ACTIVITY: The required output is an exact copy of the lines from the one containing "Total | Demand: 23 -> 7" through the end of the entries below, with pictures removed.

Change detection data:
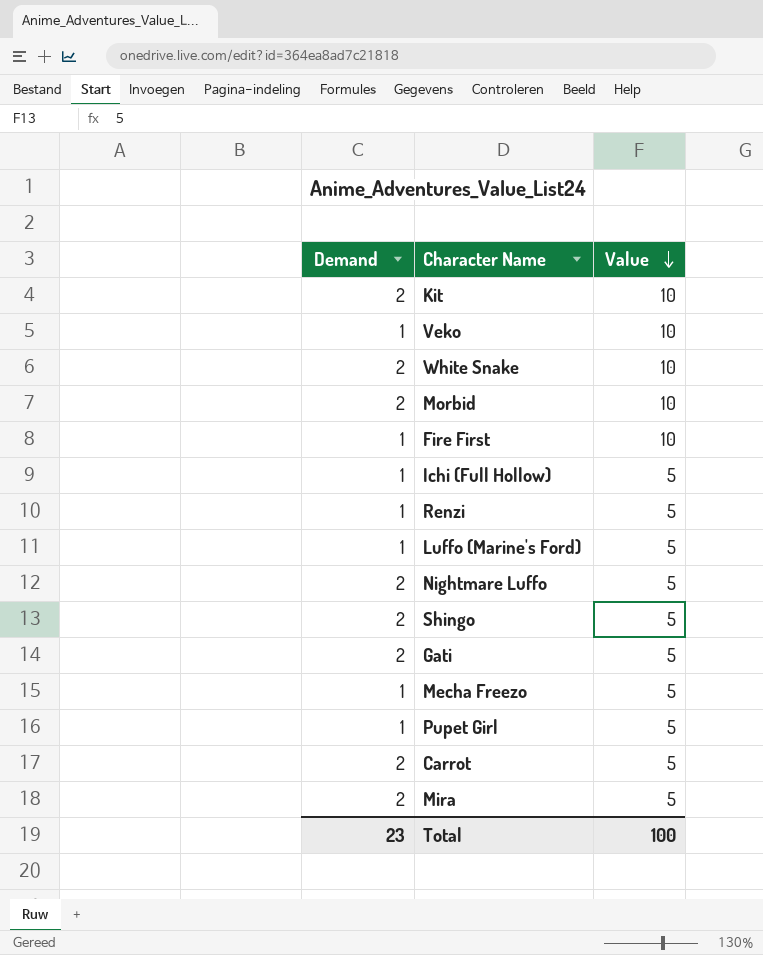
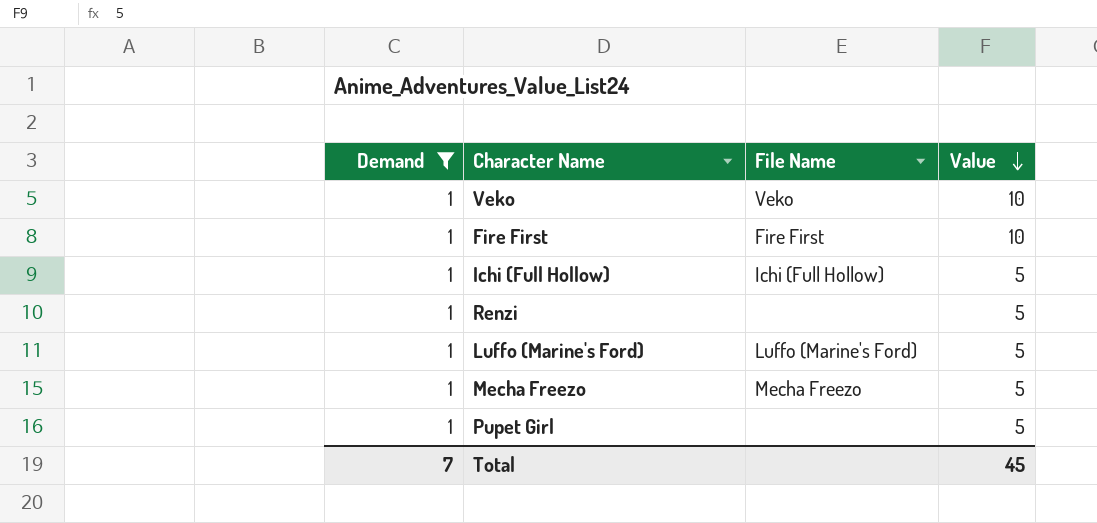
filter: none -> Demand = 1
column File Name | position: none -> 3
Total | Demand: 23 -> 7
Total | Value: 100 -> 45

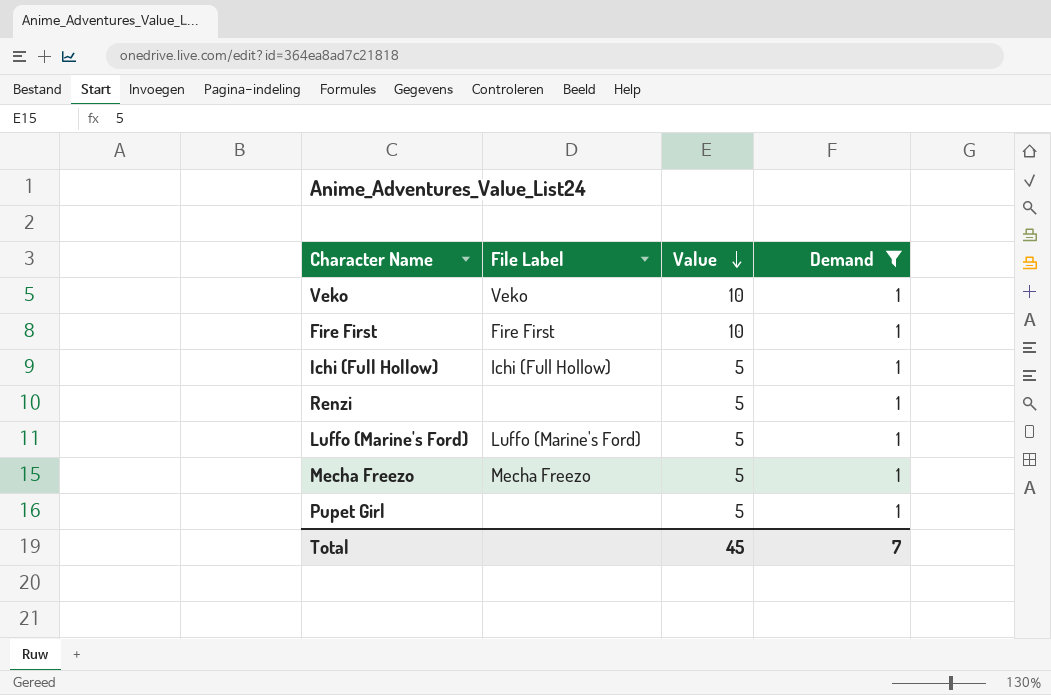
column name: File Name -> File Label
column Demand | position: 1 -> 4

ANSWER SPACE:
Total | Demand: 23 -> 7
Total | Value: 100 -> 45

column name: File Name -> File Label
column Demand | position: 1 -> 4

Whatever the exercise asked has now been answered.